BRIEF :: Reproduce the data below in full and exclude every picture.

DATA SHOWN ::
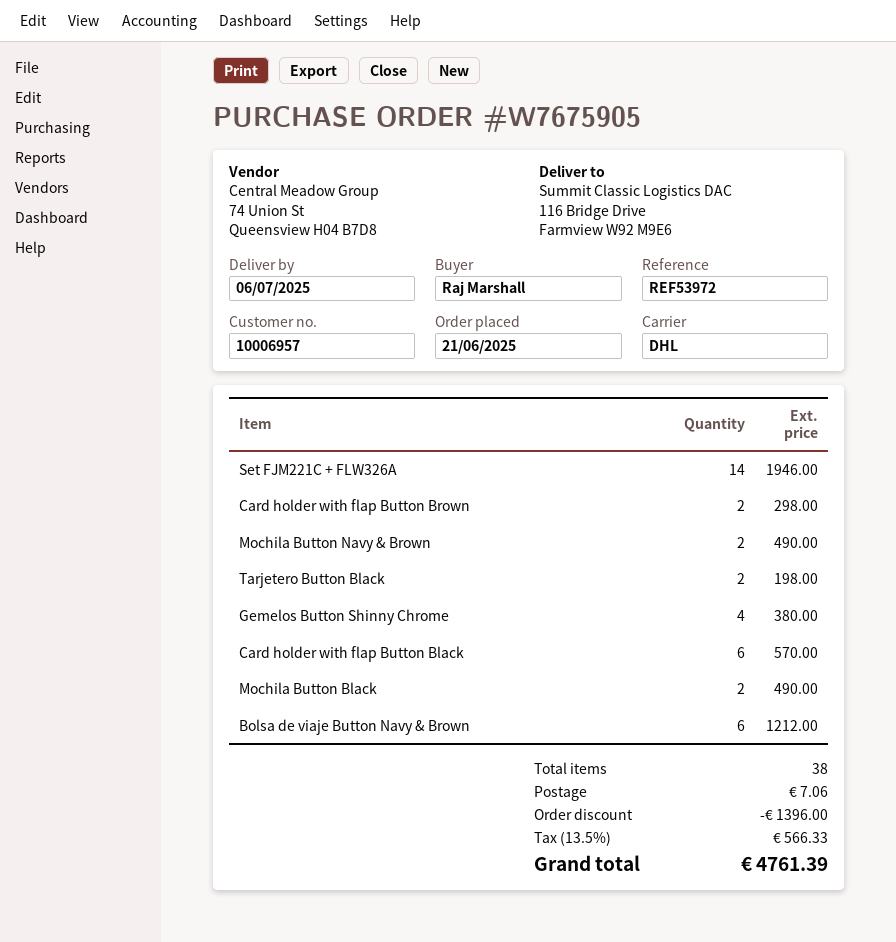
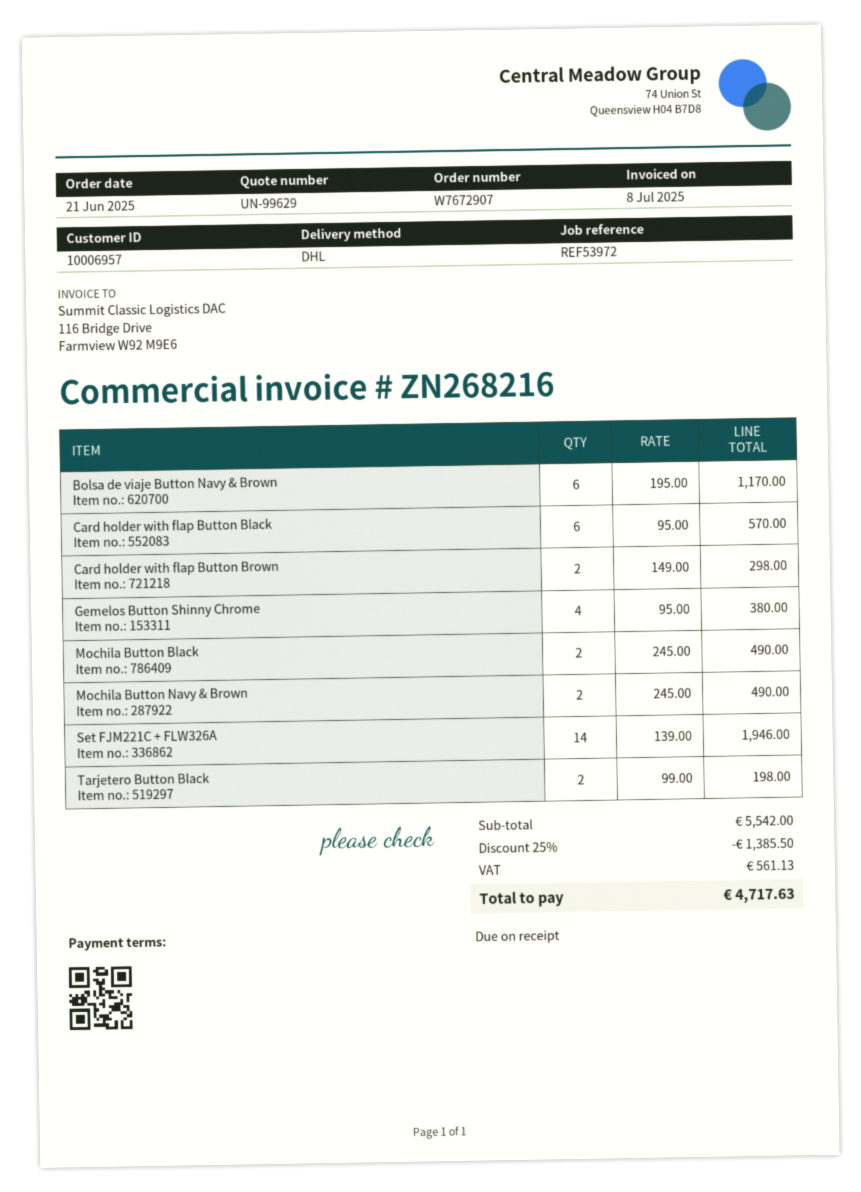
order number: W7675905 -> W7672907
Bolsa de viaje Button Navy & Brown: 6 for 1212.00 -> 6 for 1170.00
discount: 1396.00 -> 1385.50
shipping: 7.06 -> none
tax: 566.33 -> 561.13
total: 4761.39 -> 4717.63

ANSWER SECTION ::
order number: W7675905 -> W7672907
Bolsa de viaje Button Navy & Brown: 6 for 1212.00 -> 6 for 1170.00
discount: 1396.00 -> 1385.50
shipping: 7.06 -> none
tax: 566.33 -> 561.13
total: 4761.39 -> 4717.63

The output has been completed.